**REQUIRED WORK**: Which lines of the data below contain "family"? Please show them all.

######

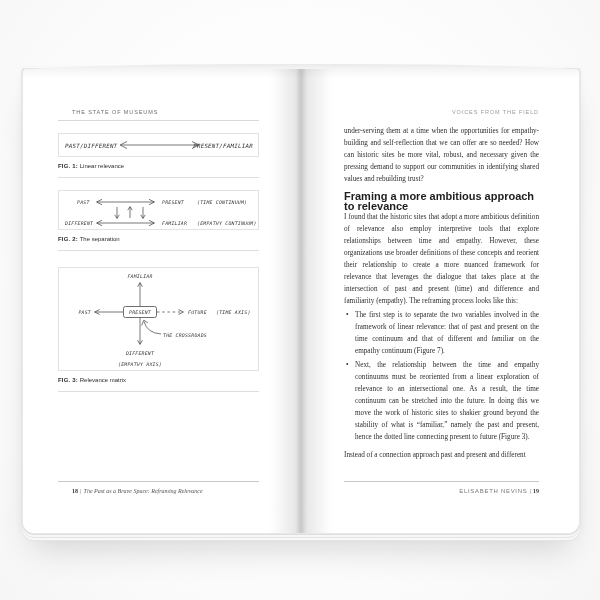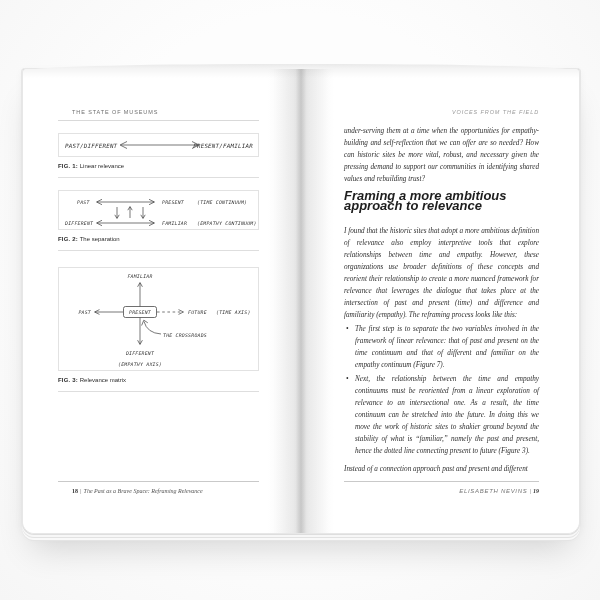--- a/index.html
+++ b/index.html
@@ -31,7 +31,7 @@
   .page-left{left:0;background:linear-gradient(to right,#fff 0%,#fff 88%,#f5f5f5 97%,#ededed 100%);
     padding:40px 42px 0 35px;box-sizing:border-box;border-radius:4px 0 0 12px;}
   .page-right{left:278px;background:linear-gradient(to left,#fff 0%,#fff 88%,#f5f5f5 97%,#ededed 100%);
-    padding:40px 40px 8px 43px;box-sizing:border-box;border-radius:0 4px 12px 0;font-style:italic;}
+    padding:40px 40px 8px 43px;box-sizing:border-box;border-radius:0 4px 12px 0;}
   .shade-top{position:absolute;left:0;right:0;top:0;height:9px;
     background:linear-gradient(rgba(0,0,0,.045),rgba(0,0,0,0));pointer-events:none;}
 

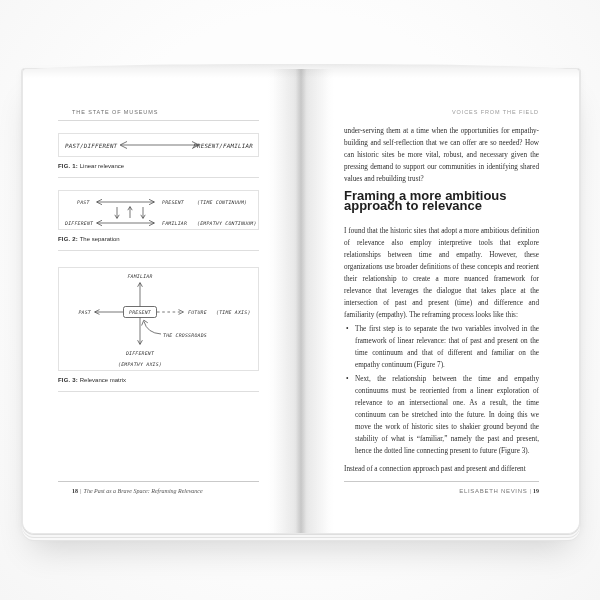--- a/index.html
+++ b/index.html
@@ -55,8 +55,8 @@
   .body{font-family:"Liberation Serif", serif;font-size:7.2px;line-height:12px;
     color:#2e2e2e;text-align:justify;margin:0;}
   .p1{margin-top:9px;}
-  .subhead{font-family:"Liberation Sans", sans-serif;font-weight:bold;font-size:13px;
-    color:#1e1e1e;margin:6px 0 14px 0;line-height:10px;}
+  .subhead{font-family:"Liberation Sans", sans-serif;font-weight:bold;font-size:11px;
+    color:#1e1e1e;margin:6px 0 0 0;line-height:10px;}
   ul.bullets{margin:2px 0 0 0;padding:0;}
   ul.bullets li{list-style:none;position:relative;padding-left:11px;margin:0;}
   ul.bullets li + li{margin-top:2px;}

######

**EXERCISE RESPONSE**:
   .body{font-family:"Liberation Serif", serif;font-size:7.2px;line-height:12px;
-  .subhead{font-family:"Liberation Sans", sans-serif;font-weight:bold;font-size:13px;
+  .subhead{font-family:"Liberation Sans", sans-serif;font-weight:bold;font-size:11px;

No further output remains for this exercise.